Orphic hero. Clowes’ works have a great variety but there are a few key themes and storylines he keeps returning to. In Like a Velvet Glove Cast in Iron, the hero goes in search of his former lover, who seems to be intertwined in a sordid sexual subculture. This basic plot, with variations of course, is reworked in David Boring and Wilson. If one were to apply Northrop Frye’s archetypical criticism to Clowes, we could say that he is constantly retelling the myth of Orpheus: the hero who descends into the underworld in a failed attempt to rescue his love. The creepy guitar-strumming antagonist in Velvet Glove can be seen as a kind of anti-Orpheus. The guitar is the modern counterpart to Orpheus’ lyre.
A crime writer? Clowes first major work was a parody of detective fiction, Lloyd Llewellyn. He’s matured since that earlier work but he’s never abandoned the crime genre, which provides a backdrop to almost all his longer narratives. In almost every Clowes story of any length there is a crime, and often the forces of law and order hover nearby, although never at the center of the narrative. Often enough in Clowes’s stories, the police are not far from being thugs themselves. They have the same appetite for violence as gangsters.
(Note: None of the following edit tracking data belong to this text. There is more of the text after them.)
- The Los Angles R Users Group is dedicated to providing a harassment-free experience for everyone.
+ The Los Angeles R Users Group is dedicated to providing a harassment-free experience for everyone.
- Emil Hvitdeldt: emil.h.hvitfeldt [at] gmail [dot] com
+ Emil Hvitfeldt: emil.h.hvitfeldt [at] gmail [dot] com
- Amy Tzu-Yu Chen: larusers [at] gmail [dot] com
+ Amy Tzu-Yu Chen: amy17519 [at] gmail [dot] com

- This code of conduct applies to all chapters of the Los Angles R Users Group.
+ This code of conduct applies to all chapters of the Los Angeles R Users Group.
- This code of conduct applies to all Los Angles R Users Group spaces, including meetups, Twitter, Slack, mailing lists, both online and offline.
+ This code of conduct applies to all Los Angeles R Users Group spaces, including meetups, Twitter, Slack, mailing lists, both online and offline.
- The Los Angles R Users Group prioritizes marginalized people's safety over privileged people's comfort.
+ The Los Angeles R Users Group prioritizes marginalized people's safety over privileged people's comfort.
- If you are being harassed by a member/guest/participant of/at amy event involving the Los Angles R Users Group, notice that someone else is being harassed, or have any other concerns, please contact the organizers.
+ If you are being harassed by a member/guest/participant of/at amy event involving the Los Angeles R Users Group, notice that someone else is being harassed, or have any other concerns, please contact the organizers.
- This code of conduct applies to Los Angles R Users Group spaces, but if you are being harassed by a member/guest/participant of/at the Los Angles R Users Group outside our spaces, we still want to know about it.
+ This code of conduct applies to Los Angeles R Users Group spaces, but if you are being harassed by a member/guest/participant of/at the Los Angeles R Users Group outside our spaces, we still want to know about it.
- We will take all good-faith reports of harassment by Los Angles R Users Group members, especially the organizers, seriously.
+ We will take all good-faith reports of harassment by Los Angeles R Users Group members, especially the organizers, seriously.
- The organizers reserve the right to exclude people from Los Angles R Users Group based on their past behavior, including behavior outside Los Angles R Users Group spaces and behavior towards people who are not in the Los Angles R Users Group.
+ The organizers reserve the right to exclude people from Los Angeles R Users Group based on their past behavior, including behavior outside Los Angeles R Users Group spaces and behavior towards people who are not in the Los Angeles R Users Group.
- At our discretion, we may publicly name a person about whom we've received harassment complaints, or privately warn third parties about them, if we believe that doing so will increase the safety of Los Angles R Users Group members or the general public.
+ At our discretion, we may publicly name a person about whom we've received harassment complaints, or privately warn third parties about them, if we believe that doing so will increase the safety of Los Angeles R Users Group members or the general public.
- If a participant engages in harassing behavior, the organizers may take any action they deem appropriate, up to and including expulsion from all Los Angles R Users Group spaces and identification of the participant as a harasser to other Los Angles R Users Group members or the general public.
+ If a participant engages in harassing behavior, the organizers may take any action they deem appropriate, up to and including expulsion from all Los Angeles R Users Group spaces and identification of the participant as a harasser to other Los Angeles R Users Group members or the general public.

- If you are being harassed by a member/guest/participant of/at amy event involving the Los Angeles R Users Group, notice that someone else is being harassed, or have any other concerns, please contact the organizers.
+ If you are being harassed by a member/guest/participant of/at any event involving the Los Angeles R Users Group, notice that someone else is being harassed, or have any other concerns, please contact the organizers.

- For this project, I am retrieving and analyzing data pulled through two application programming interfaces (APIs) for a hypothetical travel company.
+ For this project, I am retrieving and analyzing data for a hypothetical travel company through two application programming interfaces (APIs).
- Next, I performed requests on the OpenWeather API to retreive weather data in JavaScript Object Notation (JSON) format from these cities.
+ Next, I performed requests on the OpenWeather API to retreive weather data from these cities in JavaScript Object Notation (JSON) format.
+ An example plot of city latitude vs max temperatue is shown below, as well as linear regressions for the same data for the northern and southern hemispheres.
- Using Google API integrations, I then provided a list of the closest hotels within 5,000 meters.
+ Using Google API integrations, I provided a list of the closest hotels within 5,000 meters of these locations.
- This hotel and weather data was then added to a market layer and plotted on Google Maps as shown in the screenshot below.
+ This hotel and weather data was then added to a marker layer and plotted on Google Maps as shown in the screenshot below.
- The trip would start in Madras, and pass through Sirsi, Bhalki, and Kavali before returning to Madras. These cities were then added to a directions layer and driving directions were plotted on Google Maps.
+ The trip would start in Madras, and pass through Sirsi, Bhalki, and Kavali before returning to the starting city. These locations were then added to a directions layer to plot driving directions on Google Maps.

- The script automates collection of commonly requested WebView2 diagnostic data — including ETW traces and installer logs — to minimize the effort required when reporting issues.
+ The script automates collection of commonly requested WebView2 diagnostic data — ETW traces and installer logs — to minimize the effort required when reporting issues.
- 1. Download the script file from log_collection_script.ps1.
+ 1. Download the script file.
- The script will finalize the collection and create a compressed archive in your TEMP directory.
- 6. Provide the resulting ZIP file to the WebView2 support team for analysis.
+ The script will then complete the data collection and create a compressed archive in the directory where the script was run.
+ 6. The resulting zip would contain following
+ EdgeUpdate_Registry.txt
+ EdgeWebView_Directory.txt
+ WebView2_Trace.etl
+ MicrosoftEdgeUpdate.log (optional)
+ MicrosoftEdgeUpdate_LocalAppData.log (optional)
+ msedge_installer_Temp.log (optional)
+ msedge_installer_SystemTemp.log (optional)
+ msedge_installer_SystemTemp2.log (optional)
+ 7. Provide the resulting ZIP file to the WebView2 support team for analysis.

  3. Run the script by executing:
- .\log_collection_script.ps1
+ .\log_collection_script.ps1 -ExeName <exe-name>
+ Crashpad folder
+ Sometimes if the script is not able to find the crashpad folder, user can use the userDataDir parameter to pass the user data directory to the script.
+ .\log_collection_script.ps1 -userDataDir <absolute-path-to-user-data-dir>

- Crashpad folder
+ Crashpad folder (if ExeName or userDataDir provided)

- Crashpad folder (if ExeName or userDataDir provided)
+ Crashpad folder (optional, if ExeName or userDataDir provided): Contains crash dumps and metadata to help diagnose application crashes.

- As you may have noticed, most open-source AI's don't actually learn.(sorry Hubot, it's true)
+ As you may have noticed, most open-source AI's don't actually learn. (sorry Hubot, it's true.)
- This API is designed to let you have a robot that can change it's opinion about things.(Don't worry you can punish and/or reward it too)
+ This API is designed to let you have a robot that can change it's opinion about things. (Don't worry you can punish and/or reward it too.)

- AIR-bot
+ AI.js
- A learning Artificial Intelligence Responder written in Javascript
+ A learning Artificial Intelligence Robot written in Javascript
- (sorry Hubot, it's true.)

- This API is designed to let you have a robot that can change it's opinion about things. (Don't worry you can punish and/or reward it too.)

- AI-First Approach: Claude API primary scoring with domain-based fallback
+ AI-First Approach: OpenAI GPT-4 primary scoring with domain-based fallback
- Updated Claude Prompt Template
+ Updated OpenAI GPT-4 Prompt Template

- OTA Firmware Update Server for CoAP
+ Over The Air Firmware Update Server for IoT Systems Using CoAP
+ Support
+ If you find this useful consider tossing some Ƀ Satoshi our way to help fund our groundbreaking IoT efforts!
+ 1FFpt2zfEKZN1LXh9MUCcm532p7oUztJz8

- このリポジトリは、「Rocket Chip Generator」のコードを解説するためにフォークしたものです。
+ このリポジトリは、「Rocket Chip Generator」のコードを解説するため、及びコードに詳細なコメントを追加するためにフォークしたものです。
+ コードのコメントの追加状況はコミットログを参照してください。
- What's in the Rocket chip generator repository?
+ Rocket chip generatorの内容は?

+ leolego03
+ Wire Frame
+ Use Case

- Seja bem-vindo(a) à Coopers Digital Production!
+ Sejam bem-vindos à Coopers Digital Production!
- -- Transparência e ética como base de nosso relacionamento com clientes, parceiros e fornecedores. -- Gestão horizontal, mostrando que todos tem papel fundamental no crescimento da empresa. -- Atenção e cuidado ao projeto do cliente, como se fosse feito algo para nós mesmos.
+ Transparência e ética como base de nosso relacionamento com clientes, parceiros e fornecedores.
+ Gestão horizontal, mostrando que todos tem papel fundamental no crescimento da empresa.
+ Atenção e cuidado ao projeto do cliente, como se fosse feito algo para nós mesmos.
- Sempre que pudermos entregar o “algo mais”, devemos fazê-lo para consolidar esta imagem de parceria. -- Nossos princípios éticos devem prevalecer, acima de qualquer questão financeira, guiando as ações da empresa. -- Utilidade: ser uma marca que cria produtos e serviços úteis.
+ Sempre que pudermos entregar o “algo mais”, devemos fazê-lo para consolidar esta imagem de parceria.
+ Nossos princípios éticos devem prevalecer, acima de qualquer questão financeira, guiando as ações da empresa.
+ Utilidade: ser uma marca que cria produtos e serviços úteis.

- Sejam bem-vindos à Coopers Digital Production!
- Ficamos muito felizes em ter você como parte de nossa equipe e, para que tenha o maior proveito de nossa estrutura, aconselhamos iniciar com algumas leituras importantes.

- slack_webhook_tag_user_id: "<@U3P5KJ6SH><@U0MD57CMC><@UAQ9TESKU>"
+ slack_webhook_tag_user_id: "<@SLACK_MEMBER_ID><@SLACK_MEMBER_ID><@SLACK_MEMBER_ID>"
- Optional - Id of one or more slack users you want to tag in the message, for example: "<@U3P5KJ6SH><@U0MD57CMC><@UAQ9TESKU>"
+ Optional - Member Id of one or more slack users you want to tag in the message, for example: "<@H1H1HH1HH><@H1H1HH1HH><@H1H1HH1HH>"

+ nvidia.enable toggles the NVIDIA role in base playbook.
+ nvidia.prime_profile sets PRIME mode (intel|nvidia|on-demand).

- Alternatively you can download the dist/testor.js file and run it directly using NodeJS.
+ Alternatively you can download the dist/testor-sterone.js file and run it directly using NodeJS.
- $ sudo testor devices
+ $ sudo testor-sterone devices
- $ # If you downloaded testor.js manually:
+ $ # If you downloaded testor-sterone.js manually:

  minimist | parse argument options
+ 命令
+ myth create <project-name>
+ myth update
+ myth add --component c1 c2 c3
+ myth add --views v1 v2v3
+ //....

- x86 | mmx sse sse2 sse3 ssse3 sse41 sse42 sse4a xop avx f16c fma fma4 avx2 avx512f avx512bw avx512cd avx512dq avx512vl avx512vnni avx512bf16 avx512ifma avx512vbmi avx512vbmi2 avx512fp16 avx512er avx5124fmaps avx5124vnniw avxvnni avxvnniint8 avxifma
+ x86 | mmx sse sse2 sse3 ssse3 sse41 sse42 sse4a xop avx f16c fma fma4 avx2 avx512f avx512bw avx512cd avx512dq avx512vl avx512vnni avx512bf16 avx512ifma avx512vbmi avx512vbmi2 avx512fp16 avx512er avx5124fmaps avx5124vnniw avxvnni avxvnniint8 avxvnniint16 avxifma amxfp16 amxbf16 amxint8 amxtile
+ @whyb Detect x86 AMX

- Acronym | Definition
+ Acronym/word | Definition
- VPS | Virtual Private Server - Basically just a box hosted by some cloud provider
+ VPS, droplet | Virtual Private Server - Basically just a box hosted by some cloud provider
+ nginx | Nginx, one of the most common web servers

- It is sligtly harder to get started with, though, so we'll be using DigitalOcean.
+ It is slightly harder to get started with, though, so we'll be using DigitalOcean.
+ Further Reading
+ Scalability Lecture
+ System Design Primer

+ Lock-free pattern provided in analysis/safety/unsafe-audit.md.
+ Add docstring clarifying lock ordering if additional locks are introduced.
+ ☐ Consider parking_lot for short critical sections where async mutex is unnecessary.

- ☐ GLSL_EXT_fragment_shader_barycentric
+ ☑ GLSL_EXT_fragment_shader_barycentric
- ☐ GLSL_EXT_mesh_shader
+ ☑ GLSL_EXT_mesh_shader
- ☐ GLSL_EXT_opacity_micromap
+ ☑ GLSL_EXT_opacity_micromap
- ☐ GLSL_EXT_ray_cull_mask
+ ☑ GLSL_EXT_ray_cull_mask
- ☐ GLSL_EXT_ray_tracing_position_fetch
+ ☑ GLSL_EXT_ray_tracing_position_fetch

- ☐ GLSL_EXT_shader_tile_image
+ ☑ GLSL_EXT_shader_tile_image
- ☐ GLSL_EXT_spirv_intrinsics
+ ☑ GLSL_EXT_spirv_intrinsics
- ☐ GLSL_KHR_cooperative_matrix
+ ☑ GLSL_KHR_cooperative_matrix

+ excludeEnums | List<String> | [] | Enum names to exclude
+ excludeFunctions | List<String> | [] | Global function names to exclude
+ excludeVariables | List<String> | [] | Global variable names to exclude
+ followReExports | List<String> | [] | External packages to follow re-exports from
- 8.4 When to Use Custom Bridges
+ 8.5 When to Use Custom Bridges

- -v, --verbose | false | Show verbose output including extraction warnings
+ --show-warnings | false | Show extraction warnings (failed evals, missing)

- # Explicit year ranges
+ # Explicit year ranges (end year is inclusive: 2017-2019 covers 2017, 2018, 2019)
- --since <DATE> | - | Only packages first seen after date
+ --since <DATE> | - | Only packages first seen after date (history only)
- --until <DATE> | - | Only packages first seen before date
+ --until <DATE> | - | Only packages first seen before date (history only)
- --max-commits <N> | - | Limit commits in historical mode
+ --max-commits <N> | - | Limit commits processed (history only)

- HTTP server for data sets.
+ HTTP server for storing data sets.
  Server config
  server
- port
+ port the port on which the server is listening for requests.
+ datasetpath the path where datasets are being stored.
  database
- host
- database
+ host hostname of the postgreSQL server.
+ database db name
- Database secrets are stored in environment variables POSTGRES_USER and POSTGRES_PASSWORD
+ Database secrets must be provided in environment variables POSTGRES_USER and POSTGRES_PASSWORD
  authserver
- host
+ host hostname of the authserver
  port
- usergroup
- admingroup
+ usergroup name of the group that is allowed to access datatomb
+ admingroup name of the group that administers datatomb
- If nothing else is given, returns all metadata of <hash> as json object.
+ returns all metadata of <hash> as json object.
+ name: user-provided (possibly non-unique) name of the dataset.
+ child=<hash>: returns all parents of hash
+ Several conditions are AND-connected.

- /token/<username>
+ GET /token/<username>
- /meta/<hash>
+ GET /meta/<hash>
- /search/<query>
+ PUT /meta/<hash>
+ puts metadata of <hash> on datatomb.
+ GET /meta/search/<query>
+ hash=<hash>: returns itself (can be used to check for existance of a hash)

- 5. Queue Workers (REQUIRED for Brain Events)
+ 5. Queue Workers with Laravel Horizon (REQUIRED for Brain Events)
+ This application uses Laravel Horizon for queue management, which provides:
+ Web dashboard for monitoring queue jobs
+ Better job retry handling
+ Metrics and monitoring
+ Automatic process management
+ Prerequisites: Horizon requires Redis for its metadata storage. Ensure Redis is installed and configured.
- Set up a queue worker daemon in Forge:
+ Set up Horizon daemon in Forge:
Criminality, the breaking of the social convention, is an impulse common in Clowes’s universe.
Big nosed horniness. The stylistic variety of Wilson deserves close scrutiny but for now I’ll simply note that whenever Wilson is horny he’s drawn in a broadly exaggerated big-foot style, although the part of his body that is most prominently large is his nose. In traditional comedy, the big-nosed clown was a symbol of farcical lust.
Rants and low-key fiction. In the fondly remembered early issues of Eightball, Clowes would often do a brief comic rant. These rants usually featured either Clowes himself or a thinly veiled a stand-in character who would make hilarious but socially unacceptable about the world. I’m thinking here of “Art School Confidential”, “I Hate You Deeply”, “The Truth”, “Chicago”, “On Sports”, etc. Later on, Clowes abandoned this form and started to write more low key fictional stories which were based on character and incident, not opinion: Ghost World, Caricature, etc. One way to think about Wilson is to see that Clowes has found a way to combine these two very different modes: Wilson is a ranter who gives voice to rude truths, but he’s also a fictional character caught up in an unfolding story, the outcome of which he doesn’t know. In effect, Clowes has taken the ranting impulse but put it in a context where it gives us much more than a quick laugh, because we start to see the limits of the ranter himself. In many ways, Wilson is Clowes turning inward on his own earlier artistic impulses, subjecting them to analysis.
Permission to narrate. An Israeli author once told me she overcame a major writer block after her father died. She said her analyst explained how it happened: the death of a parent gives us permission to narrate our own life. Now Wilson is never a character who needs permission to talk. But it is true that at the beginning of the story he’s blocked in his life, trapped in a repetitive, dead-end existence. When Wilson’s dad dies, Wilson becomes more active. He has permission to start turning his life into more than a serious of gags, to try and make his existence into a story with meaning. Of course, the story he creates by his actions is far from ideal.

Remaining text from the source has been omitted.